START Data supplied

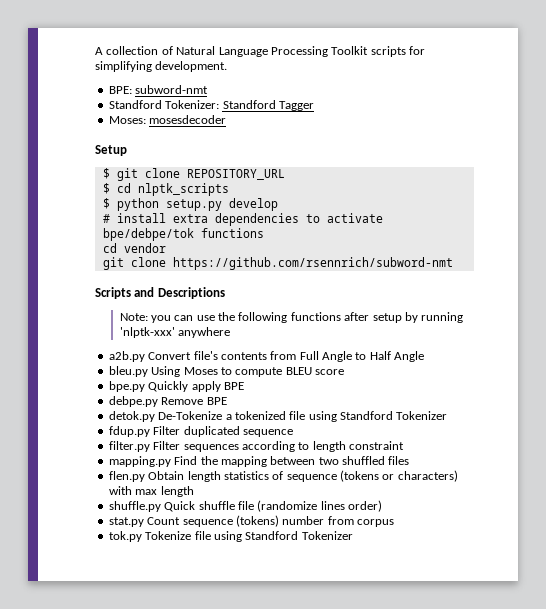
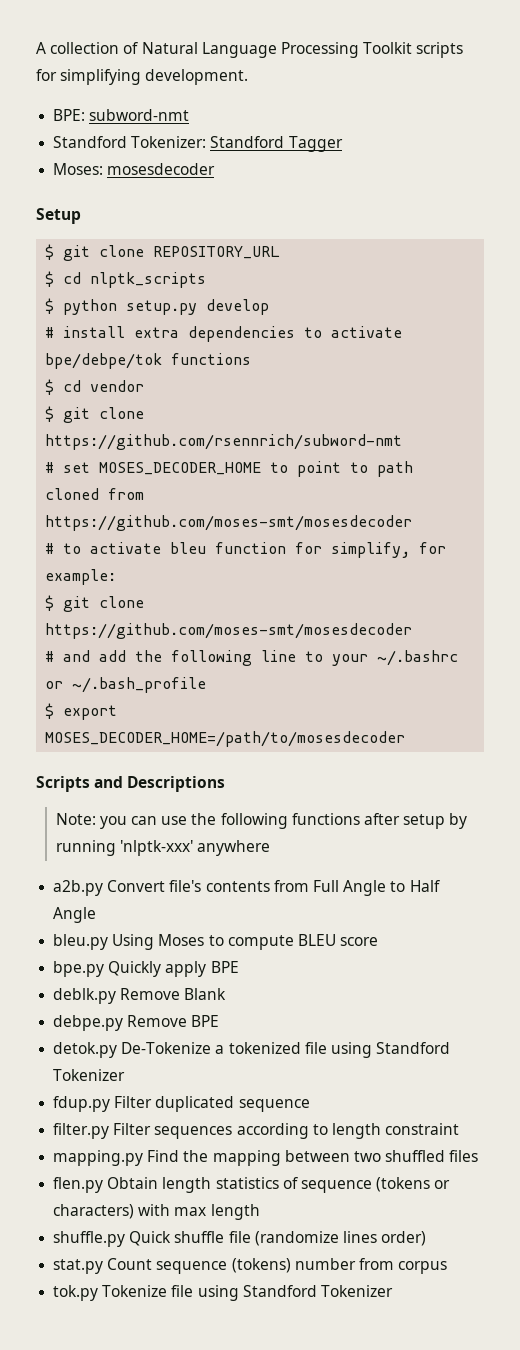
- cd vendor
+ $ cd vendor
- git clone https://github.com/rsennrich/subword-nmt
+ $ git clone https://github.com/rsennrich/subword-nmt
+ # set MOSES_DECODER_HOME to point to path cloned from https://github.com/moses-smt/mosesdecoder
+ # to activate bleu function for simplify, for example:
+ $ git clone https://github.com/moses-smt/mosesdecoder
+ # and add the following line to your ~/.bashrc or ~/.bash_profile
+ $ export MOSES_DECODER_HOME=/path/to/mosesdecoder
+ deblk.py Remove Blank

END Data supplied

Your response must consist of the lines from the beginning of the data through the line containing "your ~/.bashrc or ~/.bash_profile", transcribed exactly, with no pictures.

- cd vendor
+ $ cd vendor
- git clone https://github.com/rsennrich/subword-nmt
+ $ git clone https://github.com/rsennrich/subword-nmt
+ # set MOSES_DECODER_HOME to point to path cloned from https://github.com/moses-smt/mosesdecoder
+ # to activate bleu function for simplify, for example:
+ $ git clone https://github.com/moses-smt/mosesdecoder
+ # and add the following line to your ~/.bashrc or ~/.bash_profile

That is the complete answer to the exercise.